> _TASK TO COMPLETE_
Find the line with "- Retrieves provider" in the records below. Copy it and every line after it, up to and including the line with "CheckTwilioHeartbeatService – validates".

> _SOURCE DATA_

________________________________________

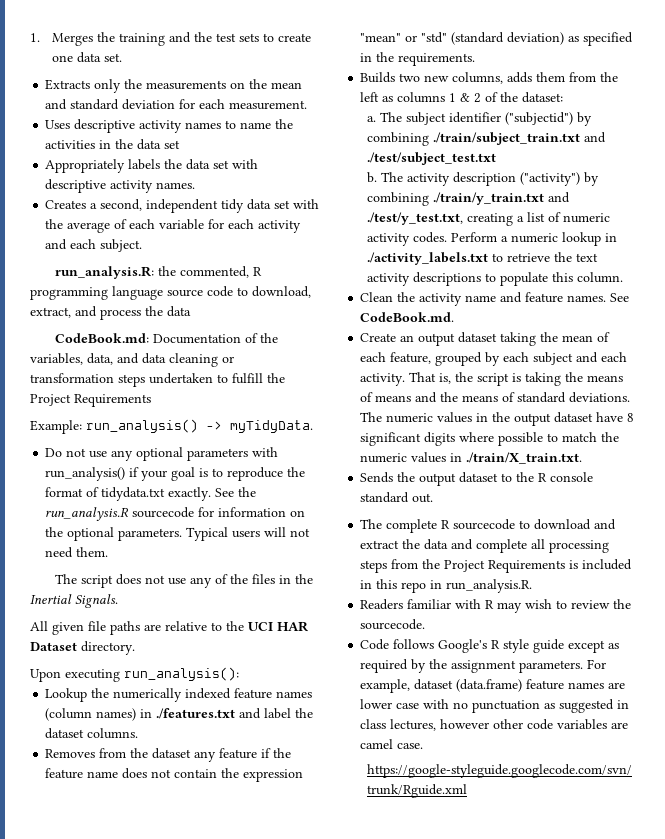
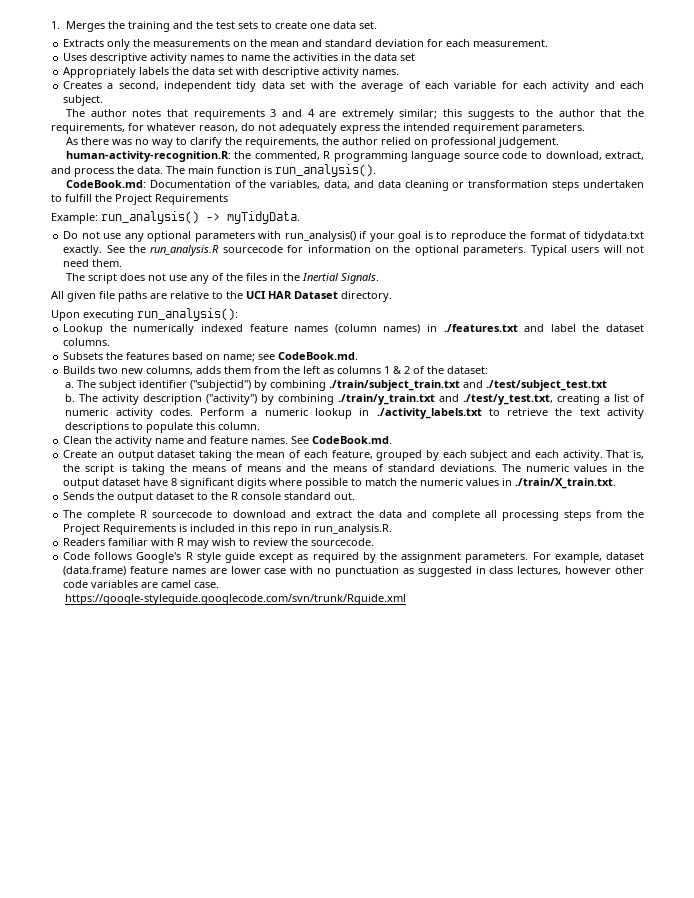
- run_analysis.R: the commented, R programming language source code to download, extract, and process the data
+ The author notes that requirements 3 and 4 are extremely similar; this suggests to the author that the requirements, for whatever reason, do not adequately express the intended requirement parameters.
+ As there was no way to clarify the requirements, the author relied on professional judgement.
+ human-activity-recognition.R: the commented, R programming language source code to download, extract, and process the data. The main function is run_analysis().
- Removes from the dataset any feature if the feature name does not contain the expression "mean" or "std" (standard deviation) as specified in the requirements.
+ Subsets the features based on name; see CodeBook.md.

________________________________________

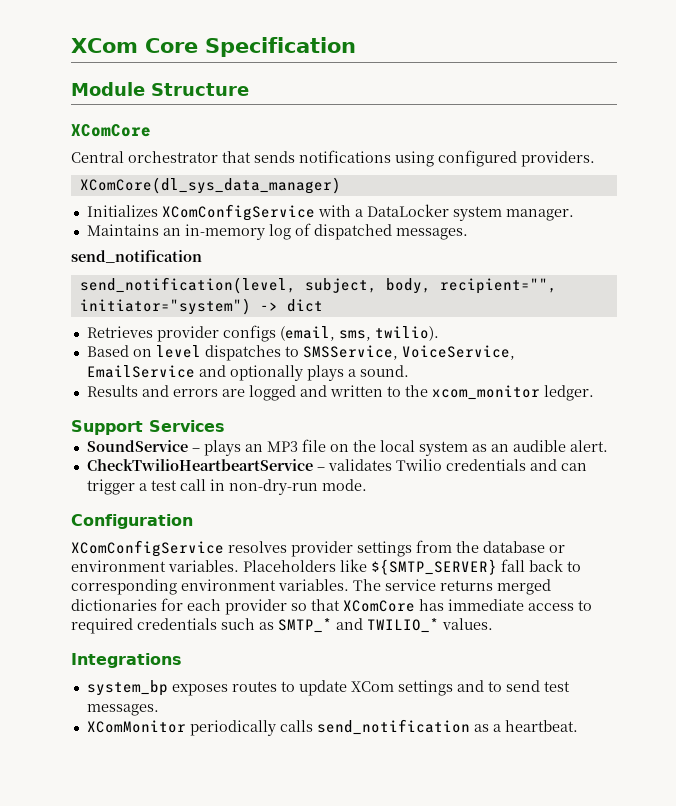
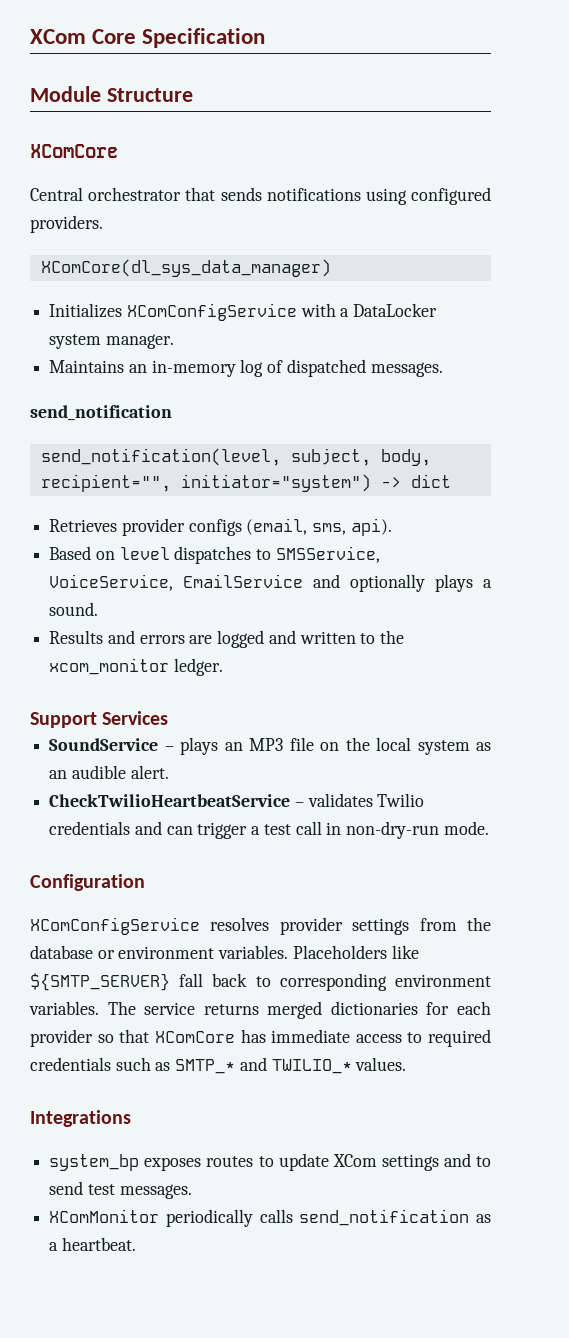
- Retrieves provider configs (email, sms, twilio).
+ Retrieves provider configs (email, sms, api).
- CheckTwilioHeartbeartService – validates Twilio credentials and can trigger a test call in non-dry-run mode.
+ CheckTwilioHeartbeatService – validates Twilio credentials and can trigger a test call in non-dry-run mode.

________________________________________

> _SOLUTION FOR THIS TASK_
- Retrieves provider configs (email, sms, twilio).
+ Retrieves provider configs (email, sms, api).
- CheckTwilioHeartbeartService – validates Twilio credentials and can trigger a test call in non-dry-run mode.
+ CheckTwilioHeartbeatService – validates Twilio credentials and can trigger a test call in non-dry-run mode.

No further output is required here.